= Problem statement =
Reproduce the listing below from the line with "order date: 2024-06-29 -> 2024-06-28" to the line with "total: 17327.66 -> 18487.89", both lines included, character for character, minus any pictures.

= Material provided =
==========

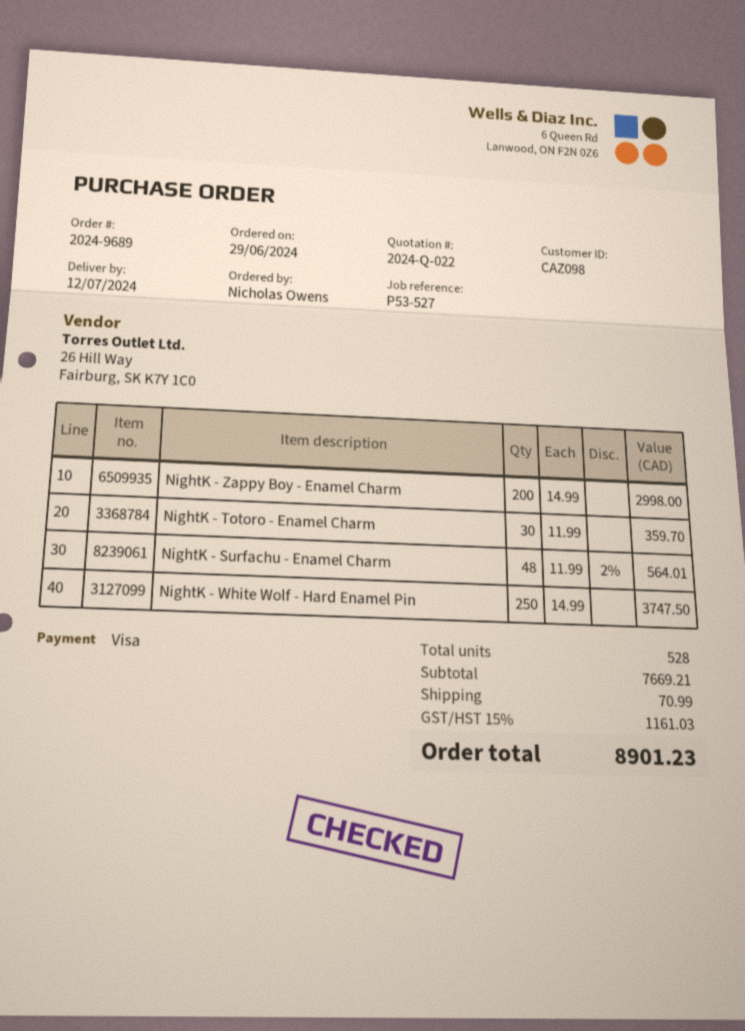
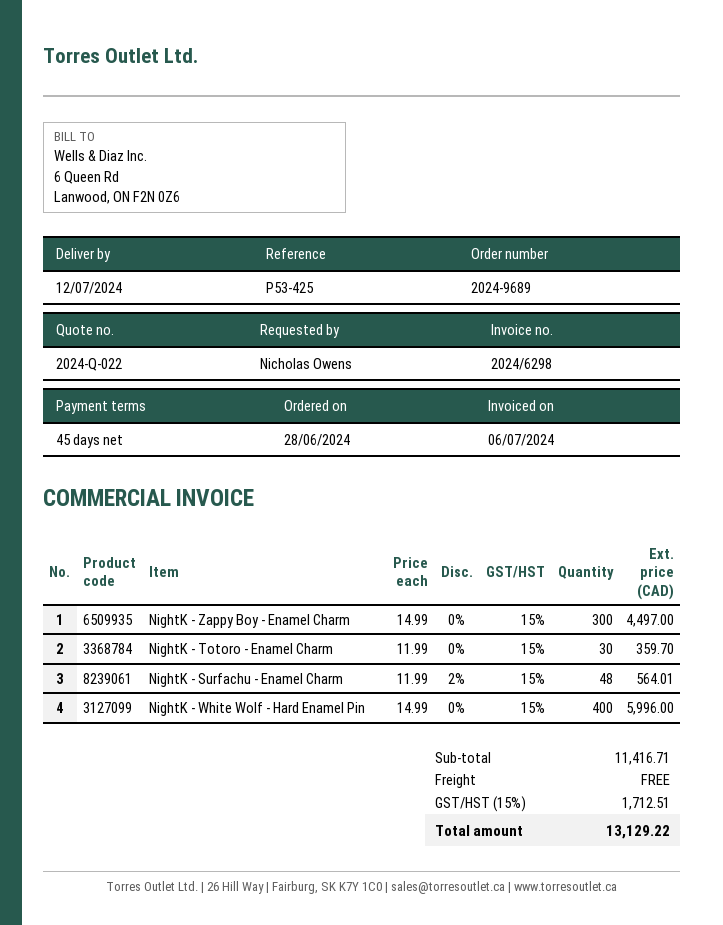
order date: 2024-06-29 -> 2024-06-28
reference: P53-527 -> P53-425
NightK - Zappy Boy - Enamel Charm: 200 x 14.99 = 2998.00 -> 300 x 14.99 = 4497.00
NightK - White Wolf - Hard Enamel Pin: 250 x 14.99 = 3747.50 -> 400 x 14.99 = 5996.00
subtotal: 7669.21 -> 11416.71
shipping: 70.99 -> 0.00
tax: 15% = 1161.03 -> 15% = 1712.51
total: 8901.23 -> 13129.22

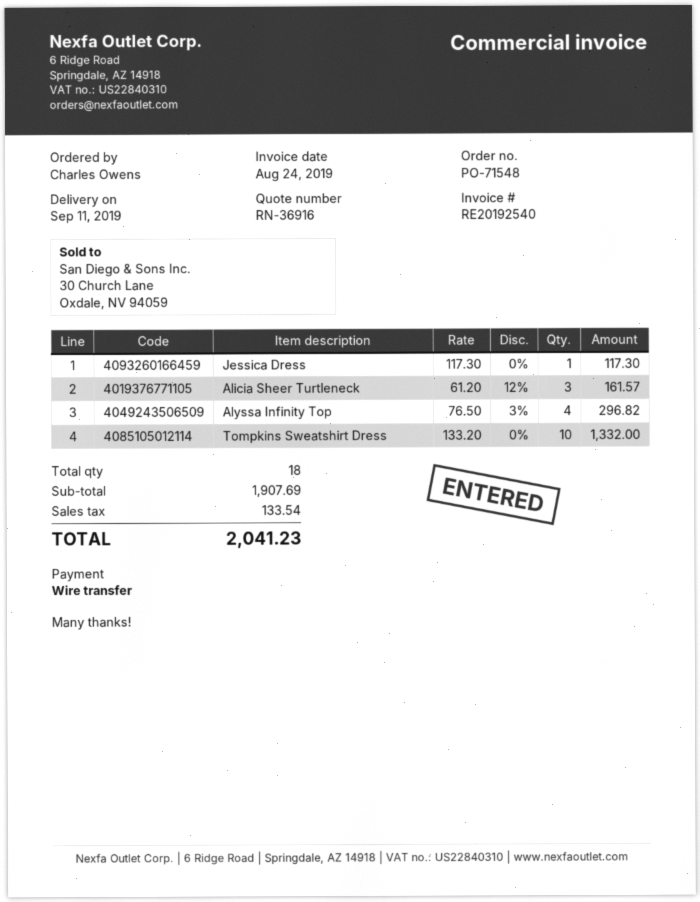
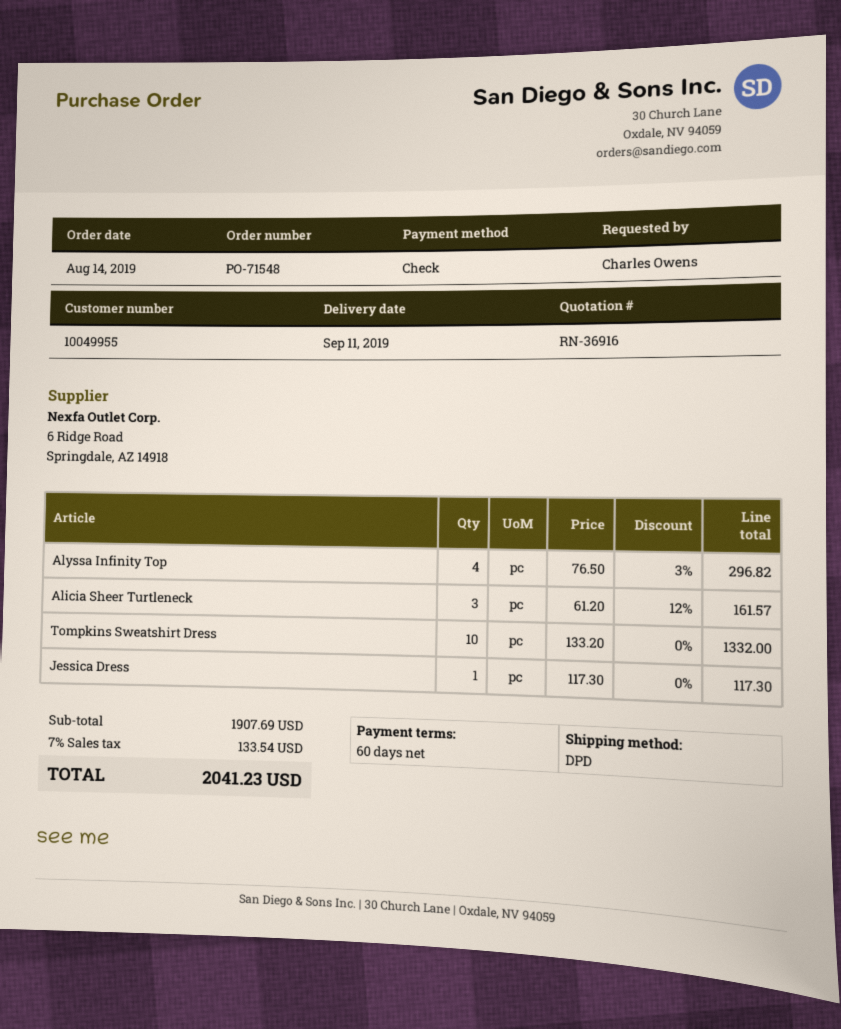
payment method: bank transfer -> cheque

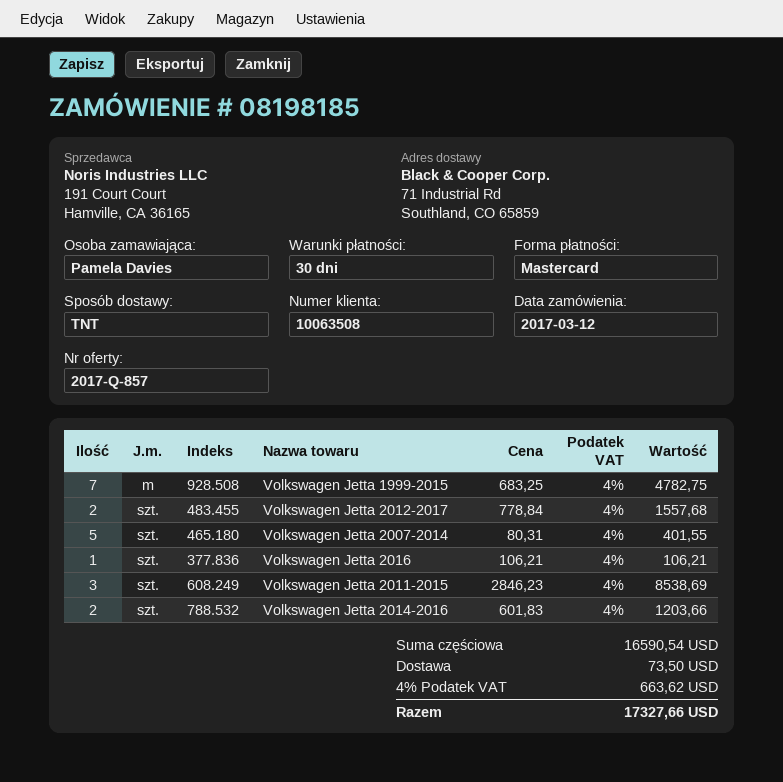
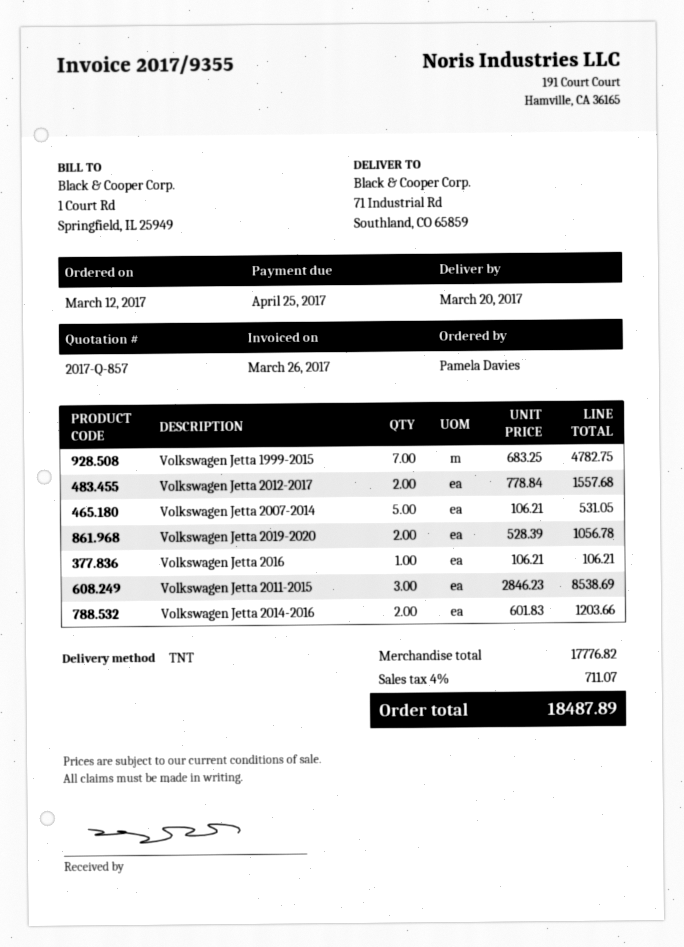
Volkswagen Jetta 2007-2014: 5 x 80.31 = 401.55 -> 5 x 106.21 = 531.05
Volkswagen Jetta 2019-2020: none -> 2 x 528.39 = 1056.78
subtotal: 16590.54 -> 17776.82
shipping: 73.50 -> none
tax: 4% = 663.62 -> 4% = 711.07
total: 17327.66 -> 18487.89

==========

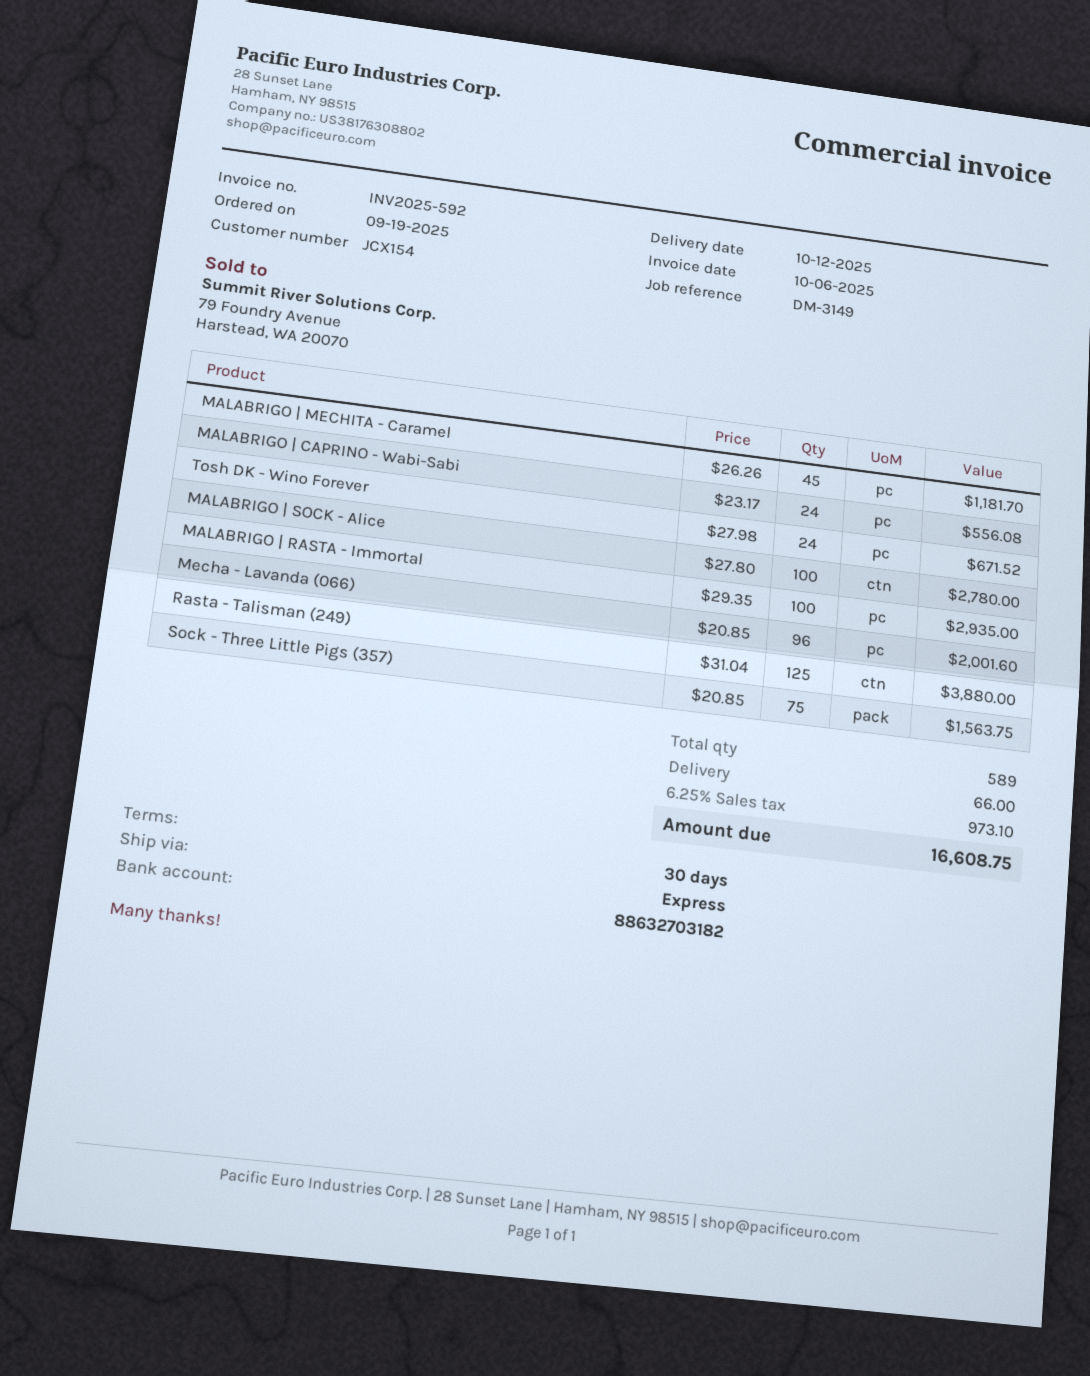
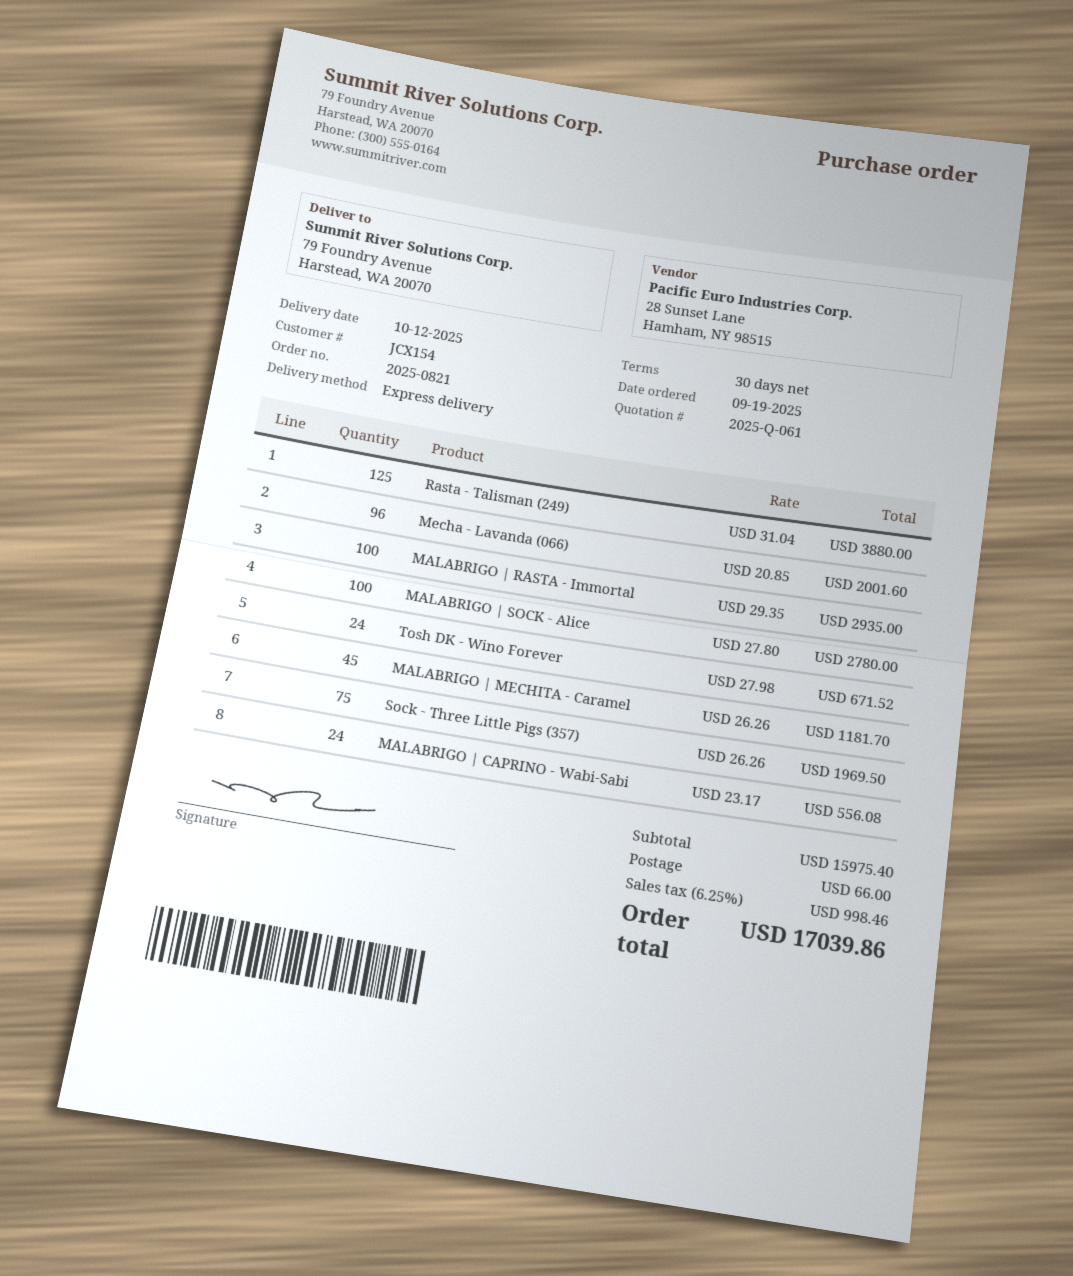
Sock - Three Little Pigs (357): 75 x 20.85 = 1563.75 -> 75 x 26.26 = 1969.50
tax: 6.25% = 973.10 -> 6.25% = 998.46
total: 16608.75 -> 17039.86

==========

= Response to the task =
order date: 2024-06-29 -> 2024-06-28
reference: P53-527 -> P53-425
NightK - Zappy Boy - Enamel Charm: 200 x 14.99 = 2998.00 -> 300 x 14.99 = 4497.00
NightK - White Wolf - Hard Enamel Pin: 250 x 14.99 = 3747.50 -> 400 x 14.99 = 5996.00
subtotal: 7669.21 -> 11416.71
shipping: 70.99 -> 0.00
tax: 15% = 1161.03 -> 15% = 1712.51
total: 8901.23 -> 13129.22

payment method: bank transfer -> cheque

Volkswagen Jetta 2007-2014: 5 x 80.31 = 401.55 -> 5 x 106.21 = 531.05
Volkswagen Jetta 2019-2020: none -> 2 x 528.39 = 1056.78
subtotal: 16590.54 -> 17776.82
shipping: 73.50 -> none
tax: 4% = 663.62 -> 4% = 711.07
total: 17327.66 -> 18487.89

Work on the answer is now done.